(Modification records)
◆ ◆ ◆ ◆ ◆

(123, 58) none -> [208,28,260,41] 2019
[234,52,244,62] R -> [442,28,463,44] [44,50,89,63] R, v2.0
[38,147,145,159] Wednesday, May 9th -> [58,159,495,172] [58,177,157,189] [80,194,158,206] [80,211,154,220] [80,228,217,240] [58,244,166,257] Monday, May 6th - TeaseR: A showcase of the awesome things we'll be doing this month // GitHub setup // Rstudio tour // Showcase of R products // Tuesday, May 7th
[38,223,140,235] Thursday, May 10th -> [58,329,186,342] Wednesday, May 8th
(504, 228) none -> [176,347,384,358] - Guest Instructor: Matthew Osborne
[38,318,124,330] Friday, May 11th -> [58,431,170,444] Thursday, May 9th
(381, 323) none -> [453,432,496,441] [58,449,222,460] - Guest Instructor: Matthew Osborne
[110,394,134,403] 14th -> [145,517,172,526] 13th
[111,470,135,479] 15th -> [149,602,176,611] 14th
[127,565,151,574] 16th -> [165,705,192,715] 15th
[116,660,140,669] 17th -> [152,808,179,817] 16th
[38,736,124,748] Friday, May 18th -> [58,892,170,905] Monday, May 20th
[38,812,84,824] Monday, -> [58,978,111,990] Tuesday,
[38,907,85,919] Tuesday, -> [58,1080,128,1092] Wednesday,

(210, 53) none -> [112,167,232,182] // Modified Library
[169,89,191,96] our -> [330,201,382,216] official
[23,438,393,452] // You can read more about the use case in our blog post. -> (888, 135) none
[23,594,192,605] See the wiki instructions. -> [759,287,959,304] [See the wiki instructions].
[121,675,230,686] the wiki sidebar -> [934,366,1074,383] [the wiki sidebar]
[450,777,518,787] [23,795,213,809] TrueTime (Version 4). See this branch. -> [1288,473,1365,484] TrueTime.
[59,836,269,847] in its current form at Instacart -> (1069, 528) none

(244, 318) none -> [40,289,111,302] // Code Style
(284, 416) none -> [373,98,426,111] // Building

◆ ◆ ◆ ◆ ◆

- [WORK TASK]: Starting with the line with "[38,223,140,235] Thursday, May" above and going on through the line with "[38,907,85,919] Tuesday, ->", transcribe every line exactly, both ends included, and add nothing.

- [RESULT BELOW]:
[38,223,140,235] Thursday, May 10th -> [58,329,186,342] Wednesday, May 8th
(504, 228) none -> [176,347,384,358] - Guest Instructor: Matthew Osborne
[38,318,124,330] Friday, May 11th -> [58,431,170,444] Thursday, May 9th
(381, 323) none -> [453,432,496,441] [58,449,222,460] - Guest Instructor: Matthew Osborne
[110,394,134,403] 14th -> [145,517,172,526] 13th
[111,470,135,479] 15th -> [149,602,176,611] 14th
[127,565,151,574] 16th -> [165,705,192,715] 15th
[116,660,140,669] 17th -> [152,808,179,817] 16th
[38,736,124,748] Friday, May 18th -> [58,892,170,905] Monday, May 20th
[38,812,84,824] Monday, -> [58,978,111,990] Tuesday,
[38,907,85,919] Tuesday, -> [58,1080,128,1092] Wednesday,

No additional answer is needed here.